#1. When Test Results Aren’t What They Seem

a lesson in eligibility criteria and then some

Feb 07, 2023

Welcome back to Experimenting, a bi-weekly newsletter where I share stories about A/B testing software, croissants and everything in between.

For the second post, the premise of this story is simple: what do you do when you’ve put so much time into an experiment and then find out the effect wasn’t what you thought it would be? This will be the last reference to the For You A/B test on a video product for a few months as I have a lot of other fun experimentation concepts and stories in the queue.

I hope you enjoy it. Thank you for reading!

FADE IN:

Let’s set the stage.

You get the results of an experiment in which all bets were hedged.

The results are unbelievable.

Not unbelievable in a good way, unbelievable in a bad way.

In the…”wow…maybe we were wrong”-way.

Or in the…“we have zero product intuition”-way.

After the initial shock sets in, you question the experiment’s validity.

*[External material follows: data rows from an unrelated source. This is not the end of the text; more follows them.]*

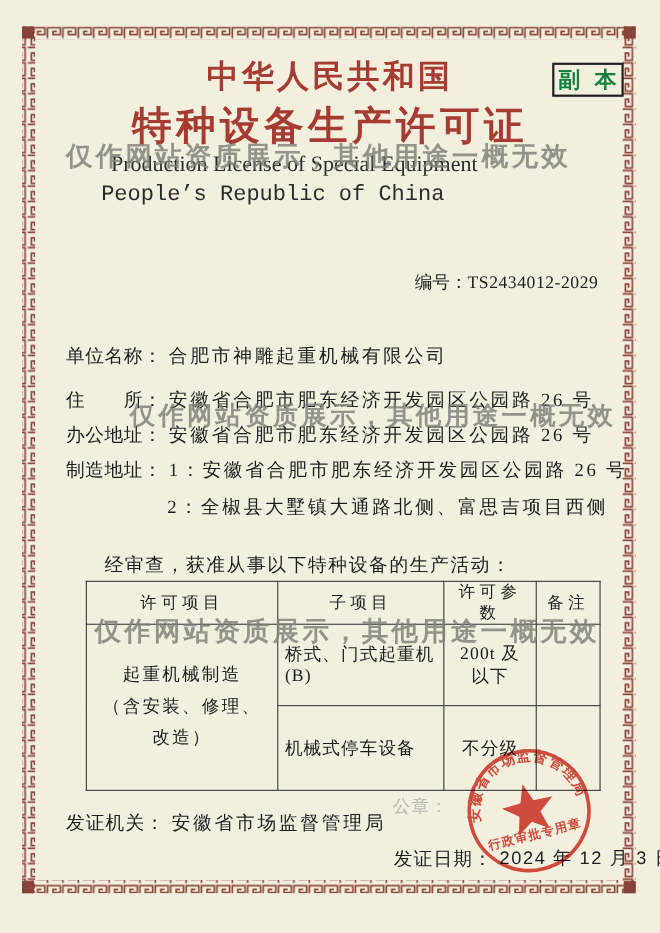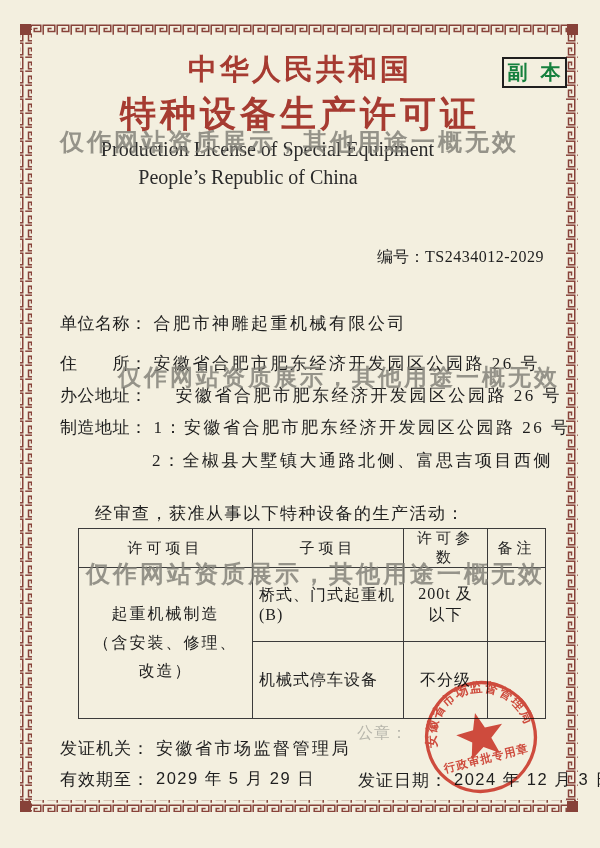--- a/index.html
+++ b/index.html
@@ -33,21 +33,21 @@
   }
 
   
   .title-cn1 { left: 0; top: 50px; width: 600px; text-align: center;
     font-size: 29px; font-weight: bold; letter-spacing: 3px; color: #a63b31; }
   .title-cn2 { left: 0; top: 90px; width: 600px; text-align: center;
     font-size: 36px; font-weight: bold; letter-spacing: 4px; color: #a63b31; }
   .title-en1 { left: 0; top: 138px; width: 535px; text-align: center;
     font-size: 20px; color: #2b2b2b; }
   .title-en2 { left: 0; top: 166px; width: 496px; text-align: center;
-    font-size: 20px; color: #2b2b2b; }
+    font-size: 20px; color: #2b2b2b; font-family: Liberation Mono, monospace; }
 
   
   .wm {
     font-family: "Liberation Sans", "DejaVu Sans", sans-serif;
     font-weight: bold; color: rgba(128,127,118,0.82);
     font-size: 24px; letter-spacing: 3px;
   }
   .wm1 { left: 60px;  top: 126px; }
   .wm2 { left: 118px; top: 362px; font-size: 23px; }
   .wm3 { left: 86px;  top: 558px; }
@@ -55,21 +55,21 @@
   
   .license-no { left: 377px; top: 247px; font-size: 16px; }
   .license-no .num { letter-spacing: 0.5px; }
 
   
   .fline { font-size: 17px; display: flex; }
   .fline .lbl { letter-spacing: 0.5px; }
   .fline .val { letter-spacing: 2.5px; margin-left: 6px; }
   .f1 { left: 60px; top: 312px; text-align: center; }
   .f2 { left: 60px; top: 352px; }
-  .f3 { left: 60px; top: 384px; gap: 22px; }
+  .f3 { left: 60px; top: 384px; }
   .f4 { left: 60px; top: 416px; }
   .f5 { left: 146px; top: 449px; }
 
   .intro { left: 95px; top: 502px; font-size: 17px; letter-spacing: 1.5px; }
 
   
   table.lic {
     position: absolute; left: 78px; top: 528px; z-index: 2;
     border-collapse: collapse; table-layout: fixed;
     width: 467px; font-size: 16px; color: #1e1e1e;
@@ -199,22 +199,18 @@
         <textPath href="#sealTopArc" startOffset="50%" text-anchor="middle">安徽省市场监督管理局</textPath>
       </text>
       <text x="57" y="82" text-anchor="middle" font-size="11" fill="#d4382c" letter-spacing="1" font-family="Liberation Serif, DejaVu Serif, serif" font-weight="bold">行政审批专用章</text>
     </svg>
   </div>
 
   <div class="abs foot ft1 z-content">
     <span class="lbl">发证机关：</span>
     <span class="val">安徽省市场监督管理局</span>
   </div>
-  <div class="abs foot ft2 z-content">
-    <span class="lbl">有效期至：</span>
-    <span class="val date">2029 年 5 月 29 日</span>
-  </div>
   <div class="abs foot ft3 z-content">
     <span class="lbl">发证日期：</span>
     <span class="val date">2024 年 12 月 3 日</span>
   </div>
 
 </div>
 
 </body></html>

Maybe it's the data…because it can always be a data problem. Or perhaps the test itself was configure incorrectly. Or maybe there was an unforeseen seasonality effect.

ENTER DATA SCIENTIST; TRUSTY, BELOVED, AND VERY TENURED

This is the scene where your favorite data scientist says: “A/B testing tells you what happened, but it doesn’t tell you why it happened.”

To understand why your results suggests such an effect, you have to dig into the data. You have to deconstruct the user segments and analyze the data at more granular levels.

Once you do this, your unbelievable results may be more…believable.

FADE OUT.

Return Of The For You A/B Test

Let's revisit the For You A/B Test on the video product that was introduced in the first post.

On this video product, we tested the effectiveness of a personalized For You homepage. The control variant was editorially driven, with some personalization sprinkled between the promotional content. The test variant was the reverse — recommendations driven with some editorial content sprinkled between the personalized content. The objective was to measure the impact of the personalized experience compared to the editorial experience.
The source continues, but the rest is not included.